Brody’s experience as a cook at Alton’s Kitchen and Cocktail in nearby Cornelius, N.C., and his brother’s experience at Huntersville’s Red Rocks Cafe, helped shape their philosophy on live shows, which is to be indiscriminate, professional and pumped up by the challenges of performing on-the-fly in front of any crowd.
“Every plate I put up there is good, but it pisses me off when I’m told that a certain person is in the dining room and to ‘make it good,’” says Jordan. “I’d make the same, exact food for the Prince of England as I would for some dude that just found eight dollars and comes to get a steak. So, I take the same approach to performing.”

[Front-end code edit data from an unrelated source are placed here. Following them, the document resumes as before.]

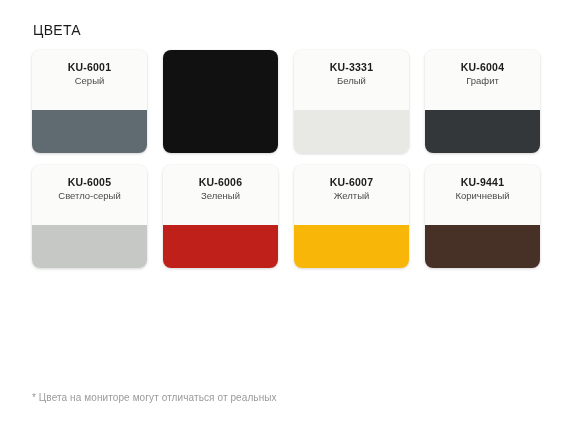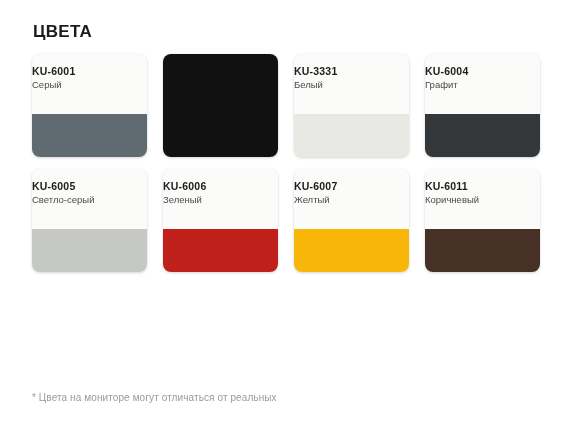"ЦВЕТА" .section-title { font-size: 17px -> 14px; font-weight: bold -> normal }
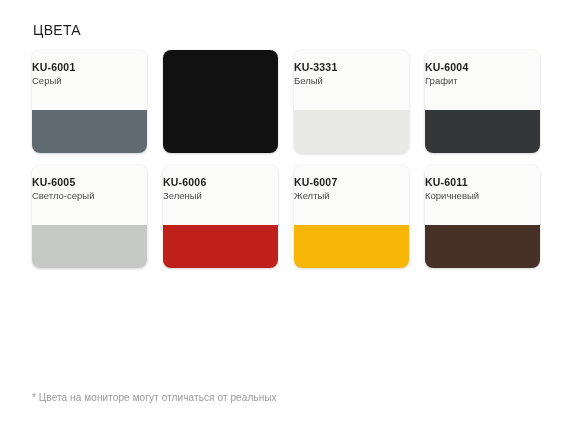"KU-6001" .swatch-label-area { align-items: flex-start -> center }
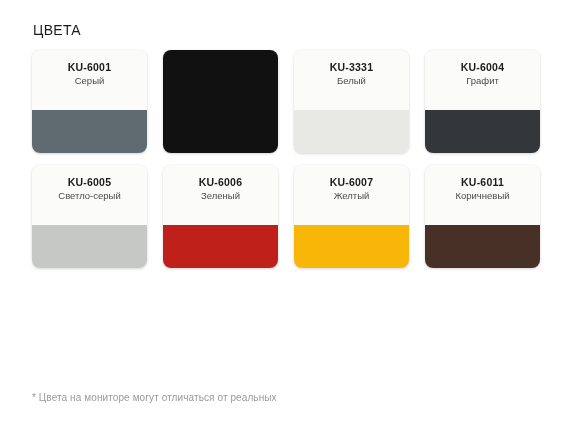"KU-6011" div.swatch-code { text: KU-6011 -> KU-9441 }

When the brothers were 8 and 12, their family relocated to Charlotte from Washington, D.C. after their father received a job promotion. Several years later, the family moved just north of the city to Huntersville, where the brothers — now 21 and 26 — currently reside. The small town isn’t exactly a hotbed for music, but for Brody & Choch, it’s enough of a refuge to shield them from a metropolis of rappers all watering down each other’s sound.
Also, as it frequently happens in hip-hop, rappers find themselves running from location to location trying to fit in separate studio sessions with multiple producers. In the end, everyone is on different schedules, and it hurts the rapper’s bottom line. Conversely, Brody & Choch have chosen to rely on their long-time friend and producer, C.Y. He shaped their self-released 2010 debut, The Boys Will Be Boys, providing necessary restraint. His in-house, boom-bap nostalgia guided Brody & Choch’s baton-passing, interconnected random-mania, and frequently saves them from their tendency to rhyme without inhibition: On “Thumbin’ Around Times 3” Choch’s culinary quirks quickly follow Brody’s insistence on parking his “car” in a woman’s “boulevard.” On “Sweek k Aid” C.Y. provides extra gristle, offsetting the brothers’ playful banter about women being “down with the brown.”
Their ongoing fixation with everything yesteryear is a sticking point as well. “Chochie AppleBrode,” the lead single from their recent None Since ’96 mixtape, is a remake of the A Tribe Called Quest classic, “Bonita Applebum,” and is featured along with three other old-school remakes “Summertime,” “Represent,” and a rap version of Lauryn Hill’s classic ballad “The Sweetest Thing,” featuring vocalist Jocelyn Ellis). It’s an opportunity to reintroduce their fan base to some of the music that Brody & Choch grew up idolizing and maybe repay some of the select fans who have gone so far as to donate some of the retro apparel Brody & Choch wear on-stage and in photo shoots.
For now, you can look forward to more on their sophomore LP, Partners in Rhyme, due out this summer on Charlotte’s B.i.M Music Group. The notion of their second album being a nonsensical take on rap is a broad overstatement, especially to golden-age rap fans who couldn’t ask for anything more than a good time and fun rhymes. There’s plenty of backwardness in hip-hop to mock, but the punch lines are only funny when executed with finesse, talent and some level of self-respect. Brody & Choch serve up enough of both ingredients to satisfy any party — no matter the size.